Plus you can control the 4 wheeler and the snow alot better. With a 2 wheel drive you will need alot of speed to move much. With speed comes accidents.


----------



## mud (Dec 15, 2005)

Chain the rears, and maybe even the fronts and throw some weight on the back rack and it might do ok. But I wouldn't recommend it.

My neighbor used to use a old moto four to plow his driveway. He got stuck allot and had a heck of a time trying to clean up more than four inches at a time with a 48 inch blade even with chains on the back an weight on the rack. Power wasn't the problem traction was.

He is now pushing a 60 inch plow with a 450 Honda 4x4 and has far fewer problems. Even though he doesnt run any ballast on the racks or chains on this quad. Even with a 4x4 you are still likely to have some traction problems if you let it snow to much. 

My Big bear will push just as much snow as my 800. Both will spin out LONG before they run out of power. A 2wd quad would just make the problem worse. Not to mention the fact that if I get my 4x4's stuck while plowing a bit of rocking will usually get them out. With a 2wd quad that might not be the case.
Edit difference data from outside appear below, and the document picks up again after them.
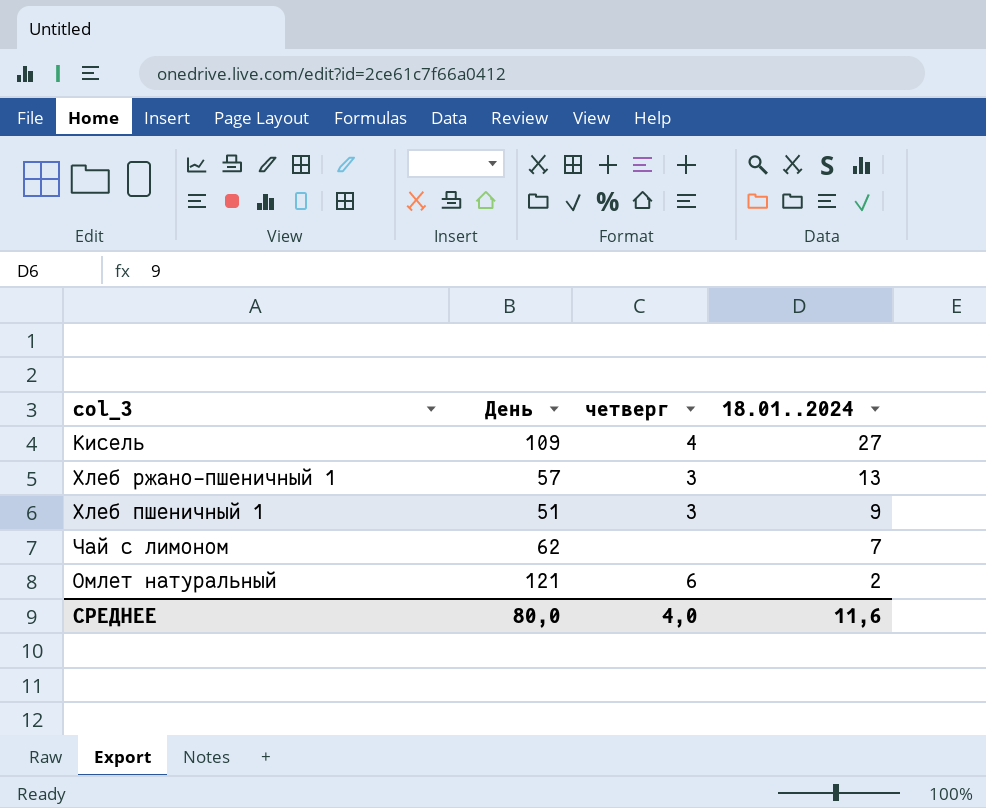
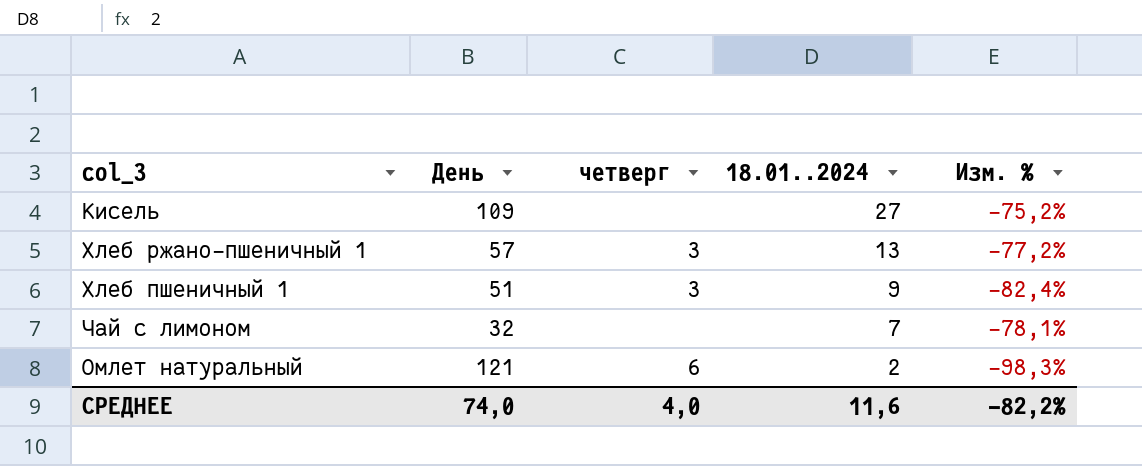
column Изм. % | formula: none -> ([18.01..2024] - [День]) / [День]
Кисель | четверг: 4 -> none
Чай с лимоном | День: 62 -> 32
СРЕДНЕЕ | День: 80,0 -> 74,0

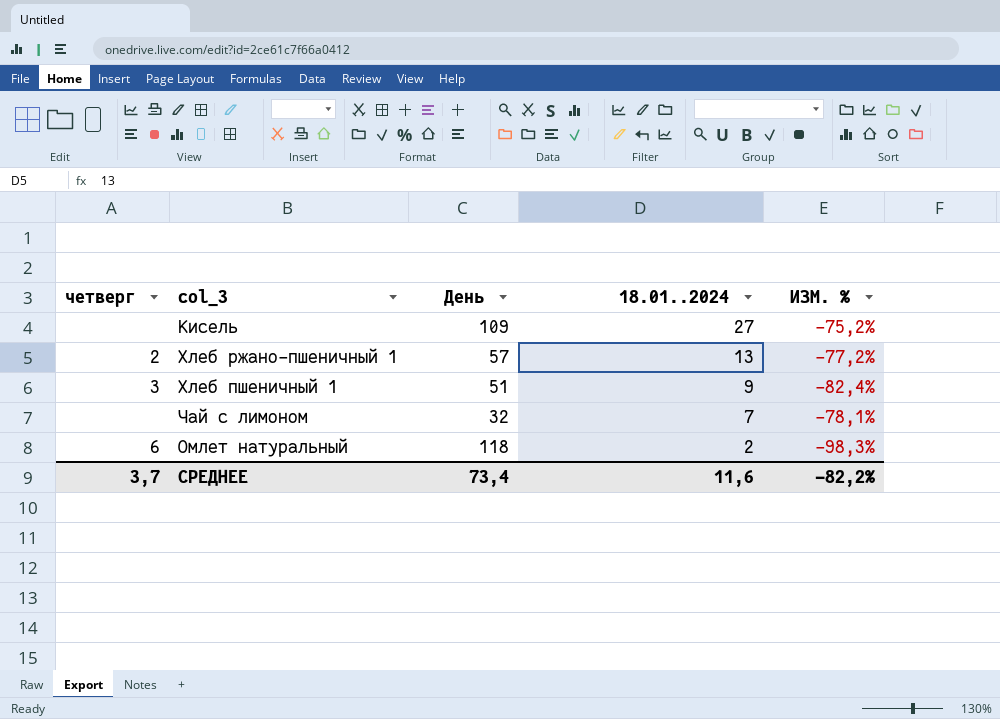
column четверг | position: 3 -> 1
column name: Изм. % -> ИЗМ. %
Хлеб ржано-пшеничный 1 | четверг: 3 -> 2
Омлет натуральный | День: 121 -> 118
СРЕДНЕЕ | четверг: 4,0 -> 3,7
СРЕДНЕЕ | День: 74,0 -> 73,4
Depending on the sidewalks you might want to look at a blower instead. An atv will only move so much snow. The accounts that I sub my quads out on the walks the quads push all the snow into the parking lot where a truck can come by and pull it away from the curb. On a normal sidewalk you might find after a time that you cant even plow it anymore because you have run out a room to windrow the snow in a good snow year as the space will become smaller with each storm eventually getting to the point that you can't even get down the walk anymore with your plow.

An atv can make a great sidewalk plow but careful planning of where and what you plow with one is a must.

Another thing to note. ATV's dont stack worth a hill of beans, and you can forget about moving a frozen pile back with one. Heck get your windrow a bit to big with the blade angled and even with studs in the tires and 4x4 you will be getting sideways. Same goes for hitting a frozen windrow as well.

I will honestly say that I would never buy a quad just for plowing. I have mine because I ride them all year round. The sidewalk work just helps to pay for them and keeps my buddies kids busy in the winter.

If you do decide to look at a machine for plowing 4x4 is a must. You should be able to find a good used Yamaha big bear or Honda 450 for right around 2500 bucks or less. Either one will be just about indestructible.

If you do decide to look at a belt driven auto though make sure it has a low range. If not then I wouldn't buy it. Plowing with a belt driven auto in low is an absolute must.


----------